Magnetic field B = 0.30 × 10^{–4} Wb m^{–2}

The diagram is:

(a) The e.m.f induced in the wire can be calculated as follows:

e = Blv ...(1)

where B is the magnetic field

l is the length of the loop and,

v is the velocity of the rectangular loop

substituting the values in above equation, we get,

e = 0.30 × 10^{–4} Wb-m ^{- 2} × 10 m × 5ms^{-1}

e = 1.5 × 10^{–3} V

(b) The direction of the induced emf will be from west to east in accordance with the Fleming’s right - hand rule.

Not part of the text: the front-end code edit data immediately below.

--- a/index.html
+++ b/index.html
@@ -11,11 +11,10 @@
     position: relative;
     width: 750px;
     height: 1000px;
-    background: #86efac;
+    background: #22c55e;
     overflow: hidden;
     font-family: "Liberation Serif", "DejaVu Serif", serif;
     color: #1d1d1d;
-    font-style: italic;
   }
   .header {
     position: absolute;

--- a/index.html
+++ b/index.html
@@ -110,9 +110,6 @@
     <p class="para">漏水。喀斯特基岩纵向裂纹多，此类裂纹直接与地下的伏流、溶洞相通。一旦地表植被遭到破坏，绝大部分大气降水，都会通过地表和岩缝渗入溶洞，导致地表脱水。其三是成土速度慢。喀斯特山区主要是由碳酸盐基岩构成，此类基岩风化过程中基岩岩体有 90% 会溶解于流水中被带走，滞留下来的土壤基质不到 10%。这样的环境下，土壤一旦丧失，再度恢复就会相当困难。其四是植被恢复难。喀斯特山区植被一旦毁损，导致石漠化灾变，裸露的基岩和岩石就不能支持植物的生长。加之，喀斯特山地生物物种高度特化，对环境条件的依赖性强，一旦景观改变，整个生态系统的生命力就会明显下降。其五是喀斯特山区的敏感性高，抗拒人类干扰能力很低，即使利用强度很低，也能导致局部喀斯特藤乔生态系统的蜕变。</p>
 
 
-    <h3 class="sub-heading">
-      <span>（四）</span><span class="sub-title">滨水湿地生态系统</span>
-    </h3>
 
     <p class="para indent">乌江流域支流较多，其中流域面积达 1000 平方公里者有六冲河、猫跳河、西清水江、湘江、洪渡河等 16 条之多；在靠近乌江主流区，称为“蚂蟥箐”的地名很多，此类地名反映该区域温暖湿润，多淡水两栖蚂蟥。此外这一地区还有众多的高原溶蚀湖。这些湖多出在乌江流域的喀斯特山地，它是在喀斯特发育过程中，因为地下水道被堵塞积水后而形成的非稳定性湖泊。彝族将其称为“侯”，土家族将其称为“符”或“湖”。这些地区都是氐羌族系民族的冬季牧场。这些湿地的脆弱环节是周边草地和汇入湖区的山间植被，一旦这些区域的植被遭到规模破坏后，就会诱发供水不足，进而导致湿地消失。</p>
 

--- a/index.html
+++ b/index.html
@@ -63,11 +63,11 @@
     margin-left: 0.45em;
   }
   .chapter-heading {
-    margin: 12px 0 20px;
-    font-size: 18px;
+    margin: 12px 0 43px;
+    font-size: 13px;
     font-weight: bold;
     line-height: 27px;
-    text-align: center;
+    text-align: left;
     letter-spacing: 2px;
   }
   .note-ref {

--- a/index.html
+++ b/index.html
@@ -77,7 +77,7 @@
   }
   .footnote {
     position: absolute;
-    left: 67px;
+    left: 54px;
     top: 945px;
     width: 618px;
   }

According to Fleming’s right - hand rule: When the right hand is held with the thumb, first finger and second finger mutually perpendicular to each other, as shown below.

Then, the thumb points in the direction in which the conductor moves; the first finger gives the direction of the magnetic field (N ⇒ S); and the second finger gives the direction of the induced current.

(c) The east end of the straight wire will be having high electrical potential.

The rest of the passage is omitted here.